Suppose we have the one dimensional diffusion equation $u_{t} = c^2 u_{xx}$ with the boundary condition $u(L,t) = c_{2} $ and $u_{x}(0,t) = c_{1}$. I donot recognize which type of condition is it? badly, it seems to be the Robin condition.

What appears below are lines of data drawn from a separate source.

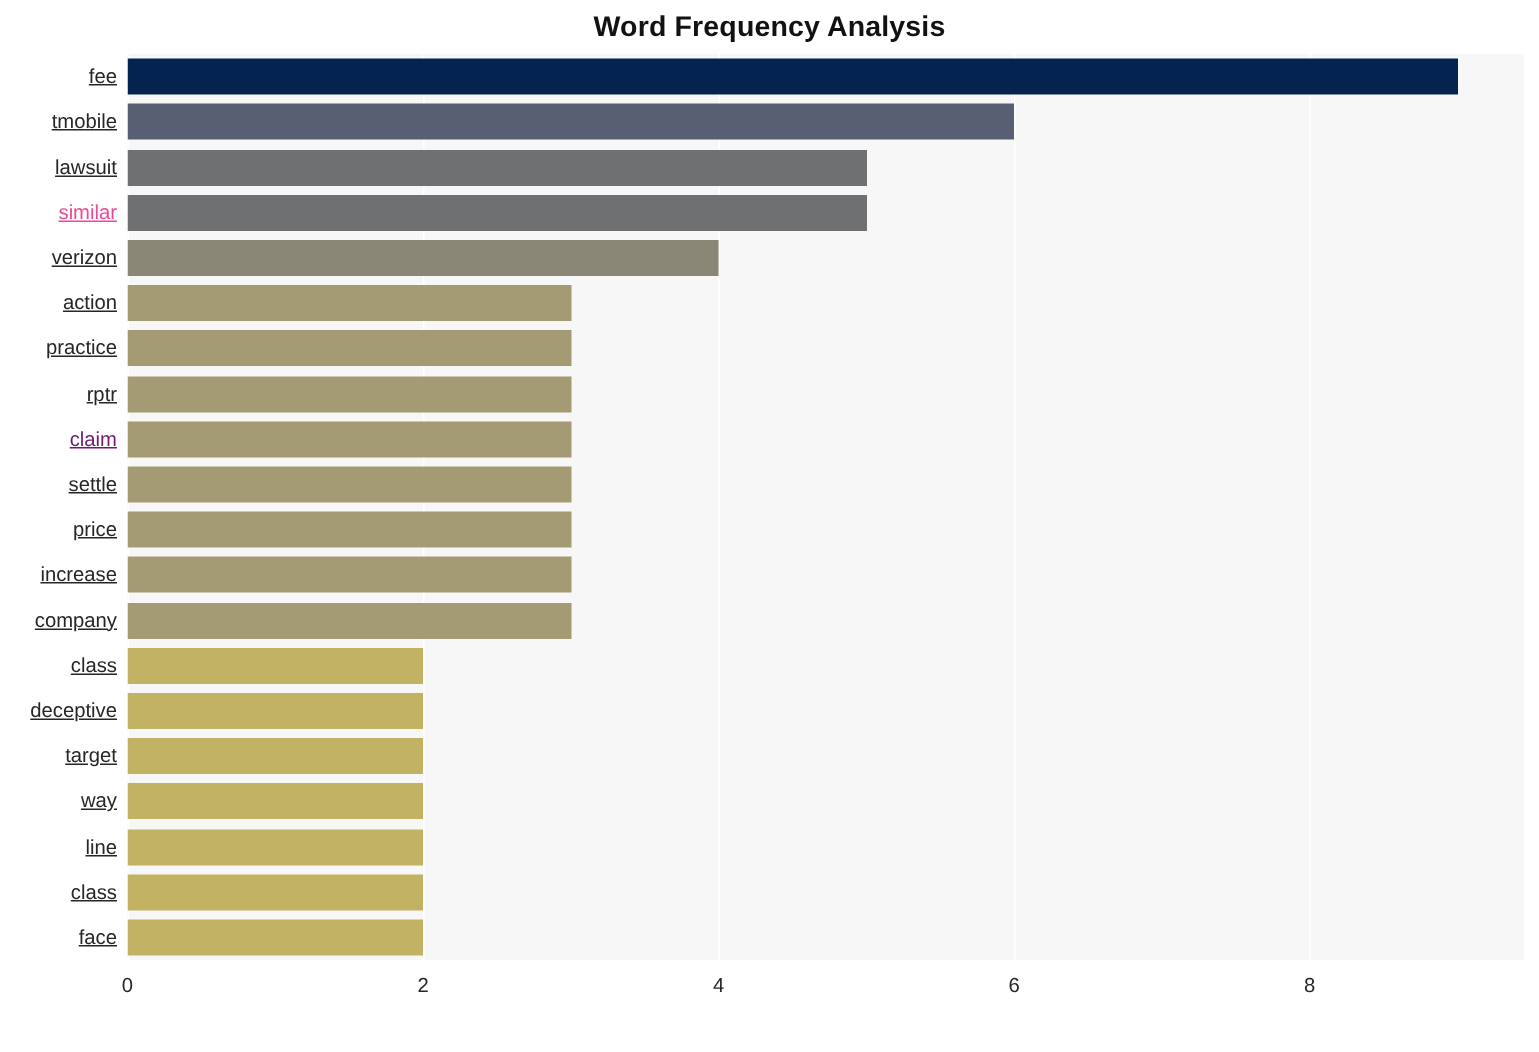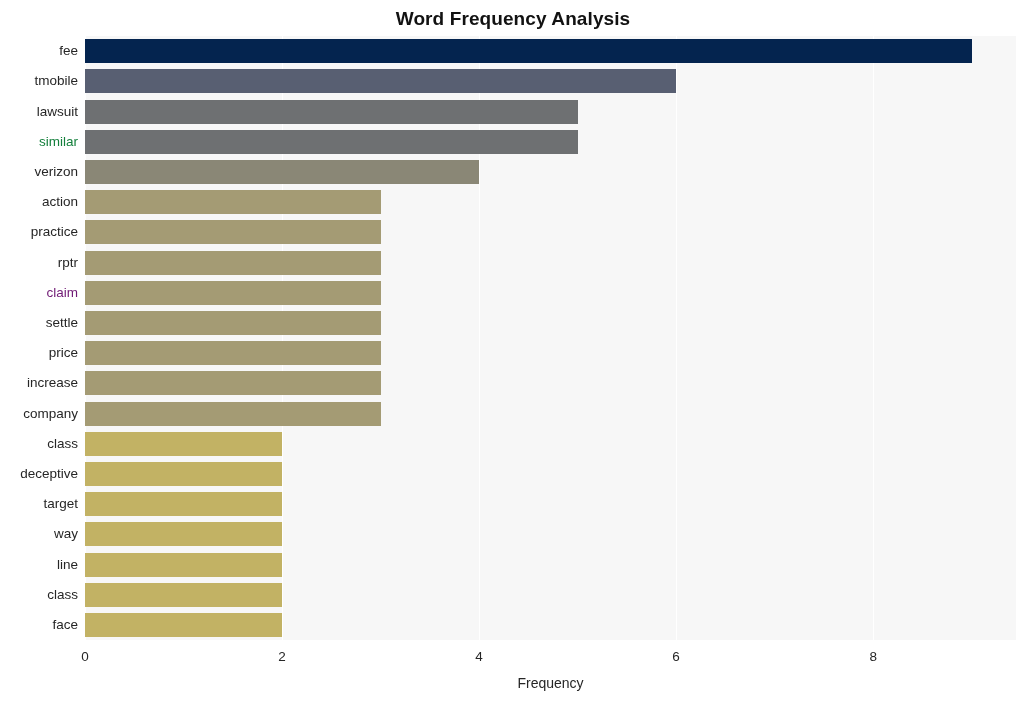"fee" .y-tick-label { text-decoration: none -> underline }
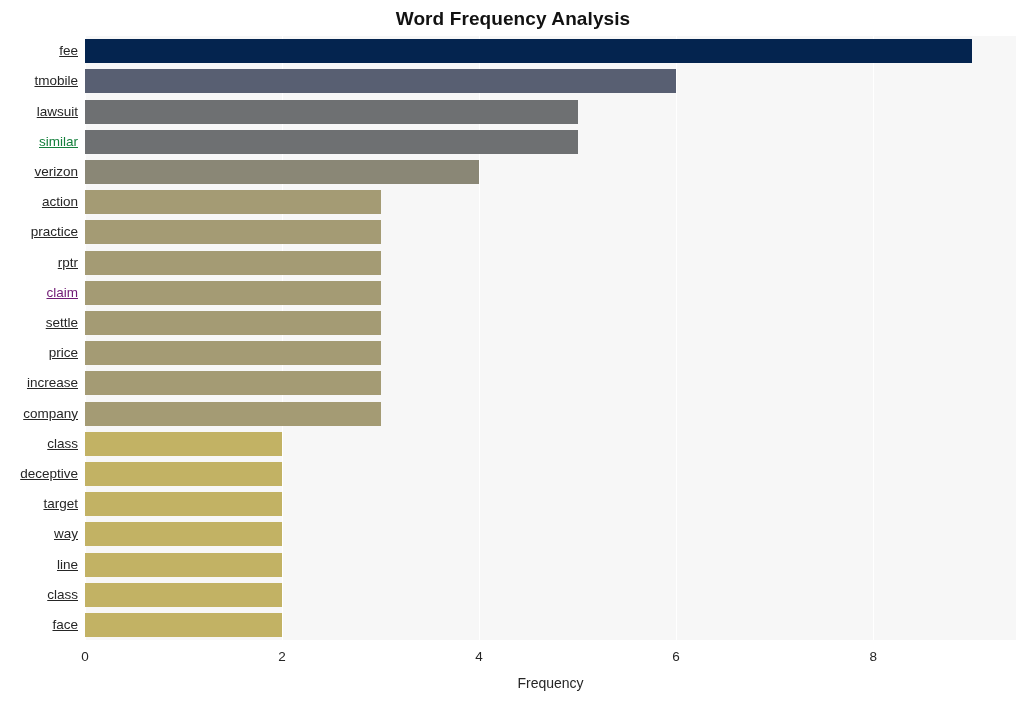"similar" div.y-tick-label { color: #15803d -> #ec4899 }
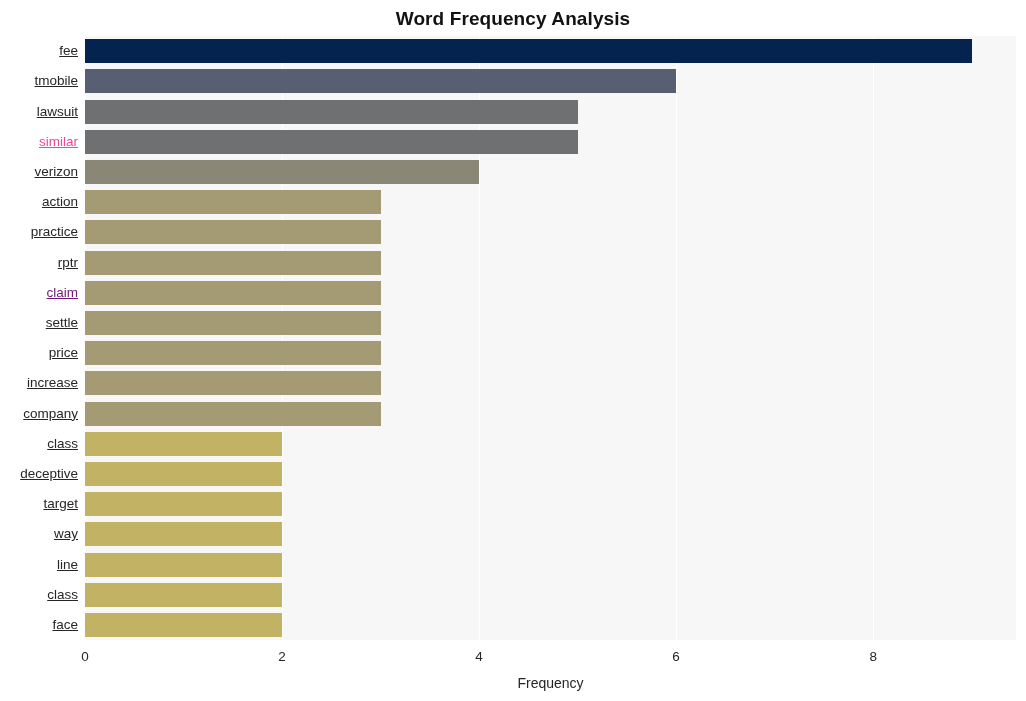"Frequency" div { html: <div>Frequency</div> -> none }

Suppose I proceed by assuming $u(x,t) = X(x) T(t)$ then $XT' = c^2 X'' T$, but I am thinking how to incorporate the conditions given into the PDE or the process which can give us the steady state solution?

EDIT:

I am still thinking of the solution, the question is attached as pic. The solution $u(x,t)$ is independent of $t$ in the below solution, may be the steady state then also how to answer the 2nd part as it hints the dependence of time there:

Answer 1

Let $u(x,t) = w(x) + v(x,t)$ where $w(x)$ is the steady-state. Then we have

$$ w''(x) = 0, \quad w'(0) = w(L) = c_1 $$

which gives $w(x) = c_1(x-L) + c_1$

Now you can use separation of variables to find $v(x,t)$, which is homogeneous on the boundary (of "mixed" type).

Answer 2

$$u_{t} = c^2 u_{xx}$$ with conditions $\quad u(L,t) = c_{2}\quad \text{and}\quad u_{x}(0,t) = c_{1}$

Inspection only gives the solution : $$u(x,t)=c_1 x-c_1L+c_2$$ Proof :

$u_t=0$ and $u_{xx}=0$ satisfy $u_t=u_{xx}$

$u(L,t)=c_1 L-c_1L+c_2=c_2$ satisfies the condition $u(L,t) = c_{2}$ .

$u_x(t,x)=c_1$ satisfies the condition $u_t(0,t)=c_1$ .

Comment : Since the solution appears too simple and trivial, probably there is something missing or wrong in the wording of the question.